Oleg Goncharov

Posted on Nov 6

Complete Guide to Database Types: From Basics to System Design

#database #acid #systemdesign

A comprehensive guide for developers, architects, and system design interview candidates

Introduction

Choosing the right database is one of the most critical decisions when designing systems. It determines performance, scalability, reliability, and development and maintenance costs. In this guide, we'll examine all major database types, their characteristics, when to use them, when to avoid them, and how to justify your choice correctly in a system design interview.

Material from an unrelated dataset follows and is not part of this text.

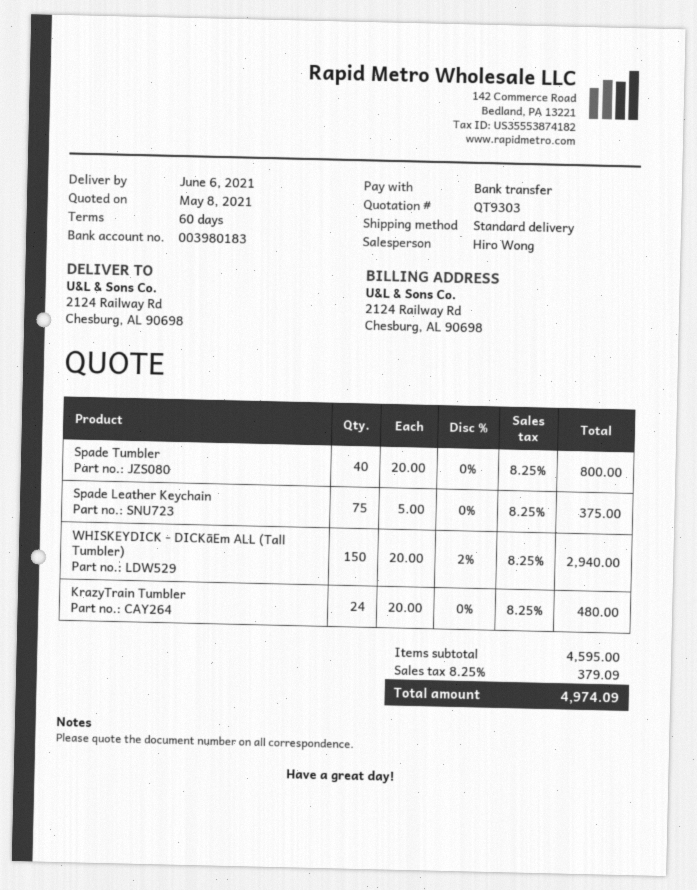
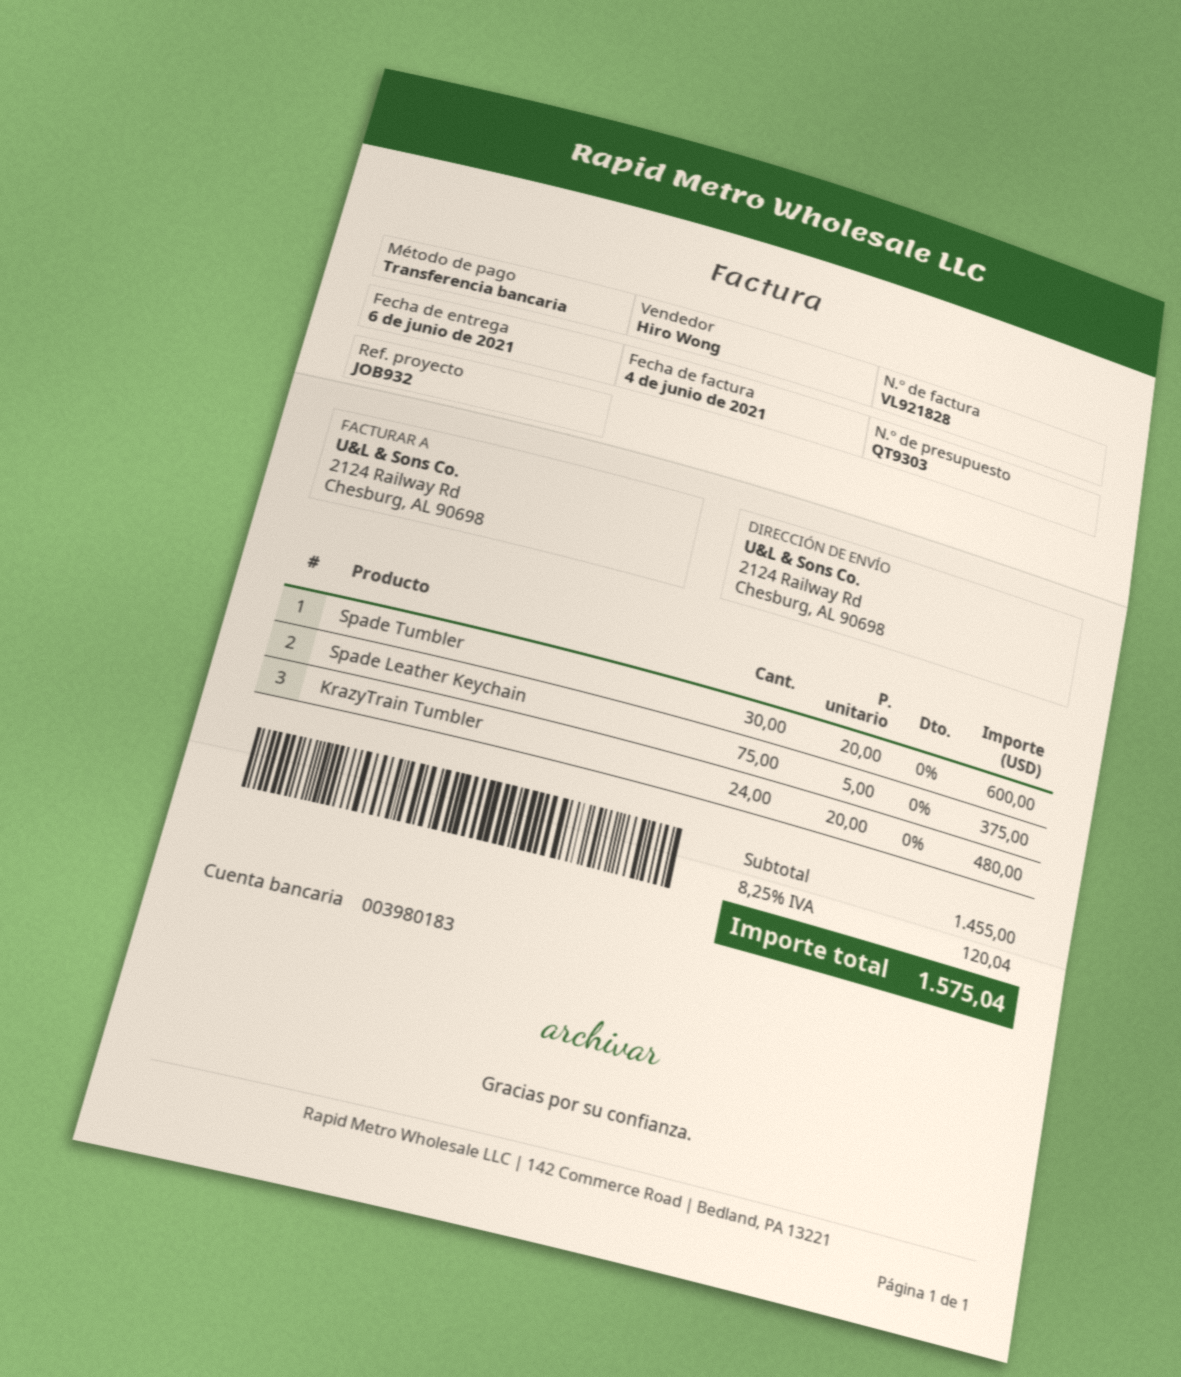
Spade Tumbler: 40 x 20.00 = 800.00 -> 30 x 20.00 = 600.00
WHISKEYDICK - DICKāEm ALL (Tall Tumbler): 150 x 20.00 - 2% = 2940.00 -> none
subtotal: 4595.00 -> 1455.00
tax: 8.25% = 379.09 -> 8.25% = 120.04
total: 4974.09 -> 1575.04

Part 1: Fundamental Division — Relational vs Non-Relational Databases

Relational Databases (SQL / RDBMS)

What it is: Databases that store data as tables (rows and columns) with relationships between them through foreign keys.

Key characteristics:

Structured data in tables
Strict schema (schema)
SQL query language
ACID transactions
Vertical scaling (usually)

Popular examples:

PostgreSQL — powerful open-source DBMS with advanced features
MySQL — most popular in web development
Oracle Database — enterprise-level
Microsoft SQL Server — .NET ecosystem integration
SQLite — embedded database for small applications

When to Use Relational Databases

Scenario	Justification
Structured data with clear relationships	E-commerce: Users → Orders → Products → Reviews
Strict data consistency	Banking operations, financial transactions
Complex queries with JOINs	Analytical reports, business intelligence
ACID transactions are critical	Reservation systems, inventory management
Medium data volumes	Up to several terabytes on single server

When NOT to Use

❌ Unstructured or frequently changing data
❌ Need for horizontal scaling across thousands of servers
❌ Very high write latency requirements
❌ Schema constantly evolves
❌ Working with graphs or hierarchical structures

Pros and Cons

Pros:

✅ Data integrity through ACID
✅ Powerful SQL query language
✅ Mature ecosystem of tools
✅ Support for complex transactions
✅ Excellent for analytics

Cons:

❌ Complexity of horizontal scaling
❌ Rigid schema
❌ Vertical scaling is expensive
❌ Performance issues with huge data volumes
❌ JOINs can be slow on large volumes

Non-Relational Databases (NoSQL)

What it is: Databases that don't use tabular structure and don't require fixed schema.

Key characteristics:

Flexible or absent schema
Horizontal scaling
CAP theorem (Consistency, Availability, Partition tolerance)
Eventual consistency (usually)
Various data models (document, key-value, graph, wide-column)

When to Use NoSQL:

✅ Unstructured or semi-structured data
✅ Need for horizontal scaling
✅ Very high write throughput
✅ Flexible, evolving schema
✅ Large data volumes (big data)

Part 2: Types of NoSQL Databases

2.1 Document Databases (Document-Oriented)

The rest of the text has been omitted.